▶ [Try it]
Please print nothing but the lines from the one with "cookie finit dans" to the last line of the records below, and omit pictures.

___ Listed records

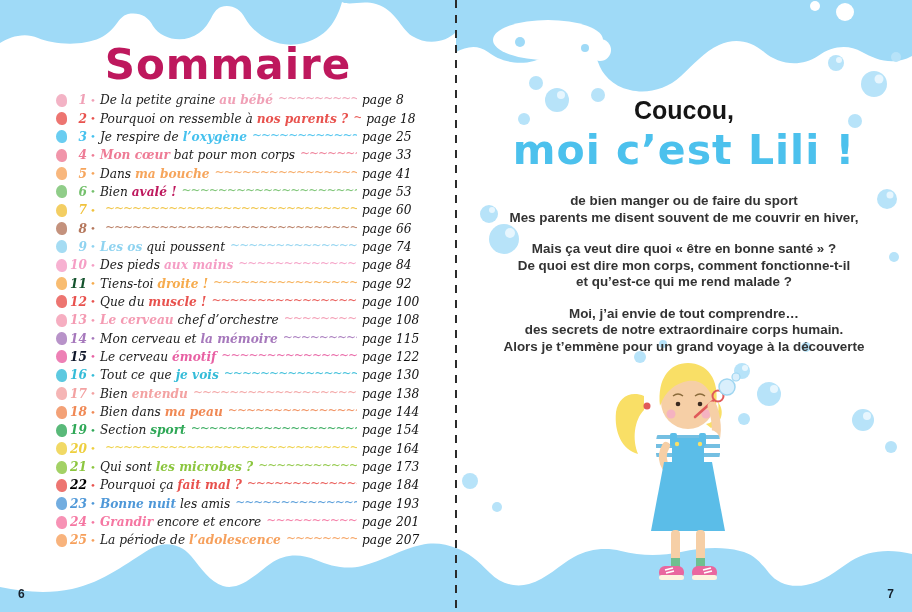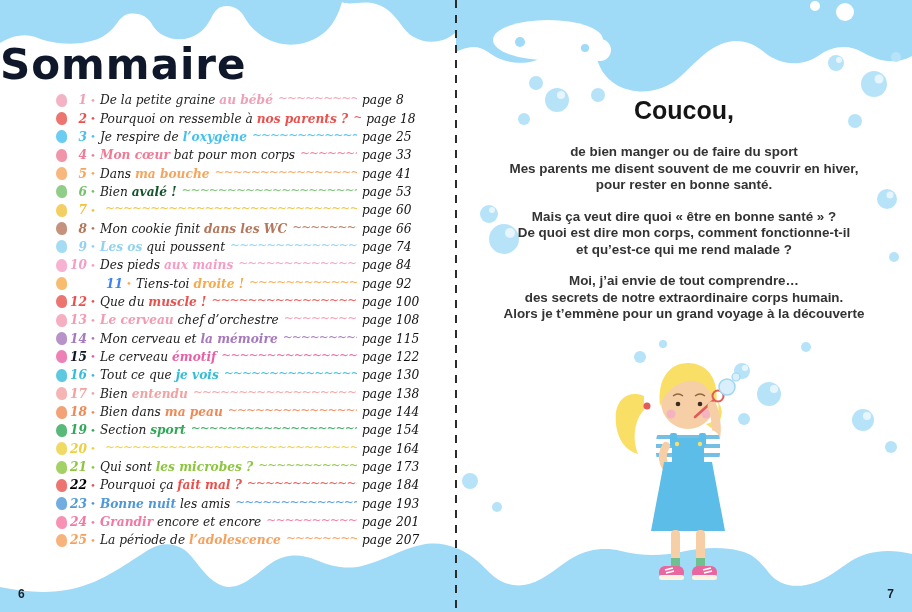"Sommaire" .title { color: #0f172a -> #be185d; text-align: left -> center }
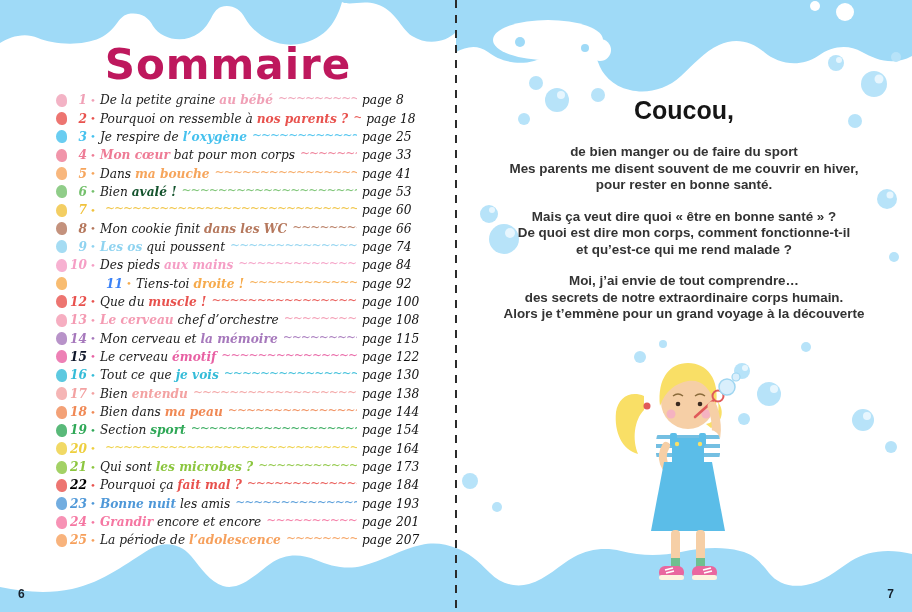"moi c’est Lili !" div.h-big { html: none -> <div>moi c’est Lili !</div> }
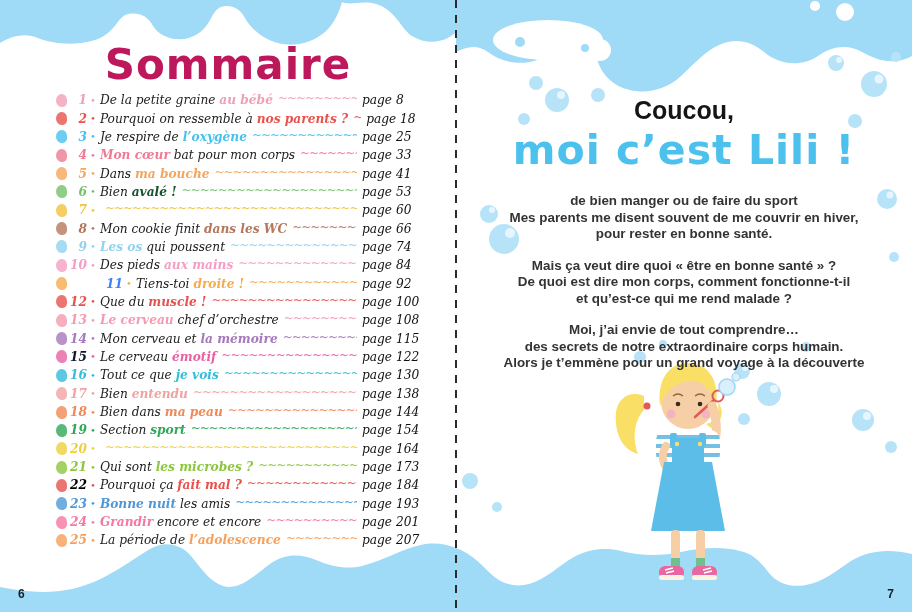"avalé !" b { color: #14532d -> #be185d }
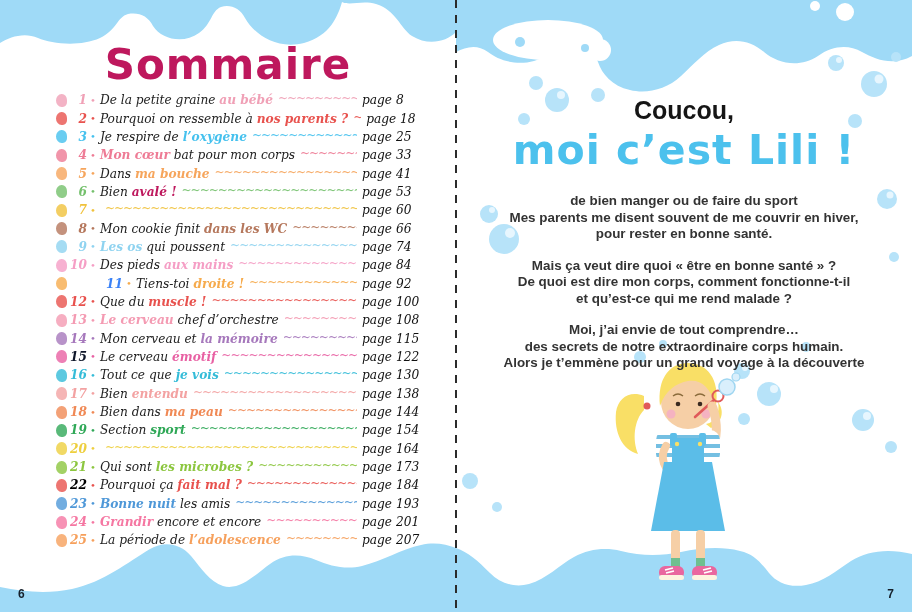"Mon cookie finit dans les" span.ttext { html: <span>Mon cookie finit <b>dans les WC</b></span> -> none }
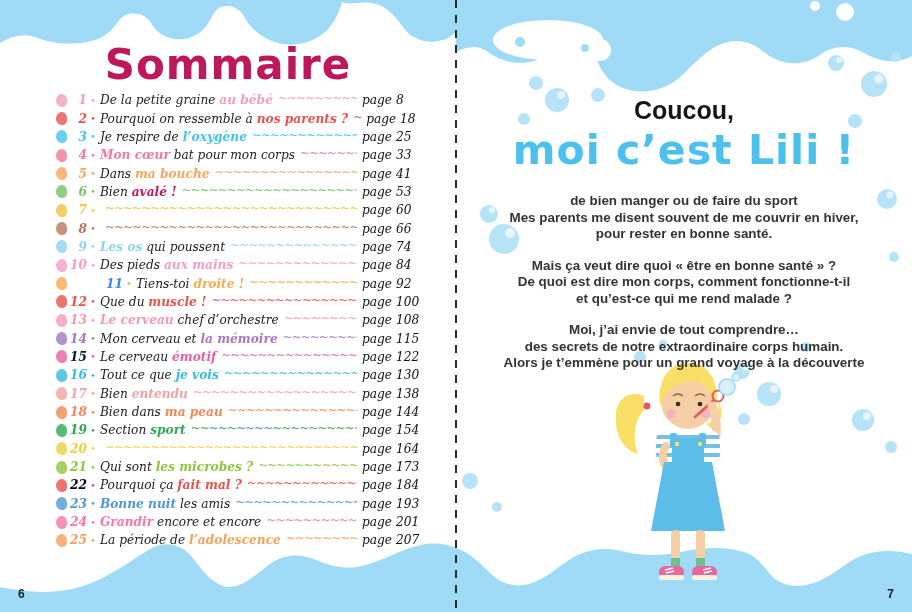"pour rester en bonne santé." div.line { html: <div>pour rester en bonne santé.</div> -> none }
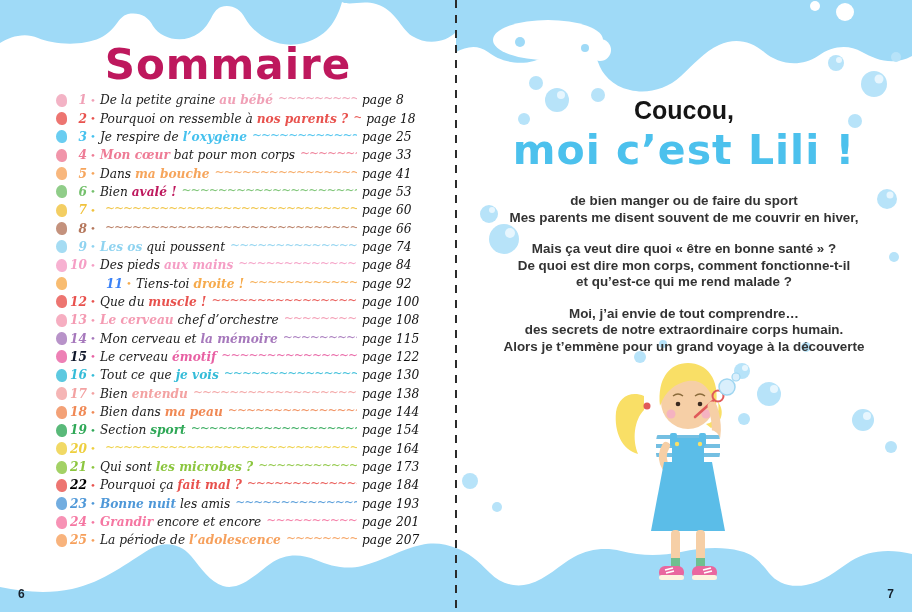"11" span.tnum { color: #3b82f6 -> #14532d; margin-left: 36px -> none }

______

▶ [Reply to the task]
"Mon cookie finit dans les" span.ttext { html: <span>Mon cookie finit <b>dans les WC</b></span> -> none }
"pour rester en bonne santé." div.line { html: <div>pour rester en bonne santé.</div> -> none }
"11" span.tnum { color: #3b82f6 -> #14532d; margin-left: 36px -> none }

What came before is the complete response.